▸ Before-and-after change records
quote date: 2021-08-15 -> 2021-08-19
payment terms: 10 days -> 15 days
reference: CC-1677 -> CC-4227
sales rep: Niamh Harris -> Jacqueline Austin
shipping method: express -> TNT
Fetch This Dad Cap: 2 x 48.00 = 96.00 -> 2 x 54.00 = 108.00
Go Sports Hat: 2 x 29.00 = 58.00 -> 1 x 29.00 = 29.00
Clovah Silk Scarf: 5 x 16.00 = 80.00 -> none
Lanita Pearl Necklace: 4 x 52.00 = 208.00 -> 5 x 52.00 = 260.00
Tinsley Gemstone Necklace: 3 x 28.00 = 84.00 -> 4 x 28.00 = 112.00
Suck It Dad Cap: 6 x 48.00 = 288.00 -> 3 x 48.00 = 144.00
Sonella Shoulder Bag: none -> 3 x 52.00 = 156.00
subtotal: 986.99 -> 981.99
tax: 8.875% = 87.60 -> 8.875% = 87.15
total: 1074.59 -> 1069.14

▸ Your assignment
Work through the records above. Copy every line with the string "Necklace".

▸ Task result
Lanita Pearl Necklace: 4 x 52.00 = 208.00 -> 5 x 52.00 = 260.00
Tinsley Gemstone Necklace: 3 x 28.00 = 84.00 -> 4 x 28.00 = 112.00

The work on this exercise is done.